ローカルTV局経営が苦境に


米国のローカル局の広告収入が落ち込んでいる。米地上波テレビ事業者の代表団体「テレビ広告局(TBA)」の調べでは、今年1-3月期における全米のローカル局の広告収入は昨年同時期比2.3%の落ち込みを見せた。今年は大統領選挙の年。ホワイトハウス奪還を狙う民主党の候補選びが歴史的な接戦を繰り広げていて、各ローカル局に思いがけないCM収入が転がり込んでいる。米調査会社「TNSメディア」によると、今年1-3月期のローカル局に対する選挙CM出稿量は2億1,610万㌦(約223億円)と前回大統領選挙があった2004年当時の9,970万㌦(約103億円)の2倍以上を記録した。そのため、業績が挙がると見込んでいたローカル局にとって意外な結果となった格好だ。

サブプライムローン問題や原油高などをきっかけに住宅業界や自動車業界が不振で、これらのセクターの企業による広告費削減がローカル局を直撃している模様だ。ローカル局の経営を支える重要なスポンサーである自動車販売店はもとより、レストラン・チェーンや家具店も軒並みCM出稿を控えている。

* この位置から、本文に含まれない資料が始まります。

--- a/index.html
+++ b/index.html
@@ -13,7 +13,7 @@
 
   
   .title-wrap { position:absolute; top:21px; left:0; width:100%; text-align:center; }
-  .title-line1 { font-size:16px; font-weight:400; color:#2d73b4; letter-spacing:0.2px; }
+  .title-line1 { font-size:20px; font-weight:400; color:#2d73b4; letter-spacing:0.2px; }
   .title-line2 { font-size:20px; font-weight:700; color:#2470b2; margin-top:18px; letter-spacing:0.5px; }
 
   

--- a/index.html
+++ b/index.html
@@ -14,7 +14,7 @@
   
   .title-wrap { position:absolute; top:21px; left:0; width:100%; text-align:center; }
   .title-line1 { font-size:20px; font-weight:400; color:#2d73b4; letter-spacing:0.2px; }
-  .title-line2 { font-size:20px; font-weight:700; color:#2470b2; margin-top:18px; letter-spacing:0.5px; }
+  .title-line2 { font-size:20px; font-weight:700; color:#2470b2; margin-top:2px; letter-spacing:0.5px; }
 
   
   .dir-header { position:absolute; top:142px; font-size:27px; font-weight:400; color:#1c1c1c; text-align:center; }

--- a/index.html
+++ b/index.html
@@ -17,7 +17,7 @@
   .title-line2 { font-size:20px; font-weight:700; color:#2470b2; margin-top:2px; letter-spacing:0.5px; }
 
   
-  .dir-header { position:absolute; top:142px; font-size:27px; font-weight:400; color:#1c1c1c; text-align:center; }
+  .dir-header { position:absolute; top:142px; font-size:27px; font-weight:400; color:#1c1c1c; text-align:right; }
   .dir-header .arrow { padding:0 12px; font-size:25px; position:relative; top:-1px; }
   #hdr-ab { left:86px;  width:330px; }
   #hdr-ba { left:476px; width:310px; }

インターネットの普及で、読者や視聴者の新聞・テレビ離れが加速しているが、地域に密接したローカル局の経営は比較的安定しているとされてきた。しかし状況は一転、ローカル局の経営が悪化するのは避けられない状況であるとの認識が各局の間で広がっている。

メディア・リサーチ会社「ボレル・アソシエーツ」の代表、ゴードン・ボレル氏は、「ローカル局が新しい収入源を模索する時が到来した」と述べ、具体的なアイディアとしてインターネット上の求人広告や動画配信サービスなどを挙げている。同氏はまた、「今や地方のテレビ市場が4~5局のテレビ局を擁する時代は去った。ここ数年以内に弱小局が次々と閉鎖される事態に発展するだろう」と予測している。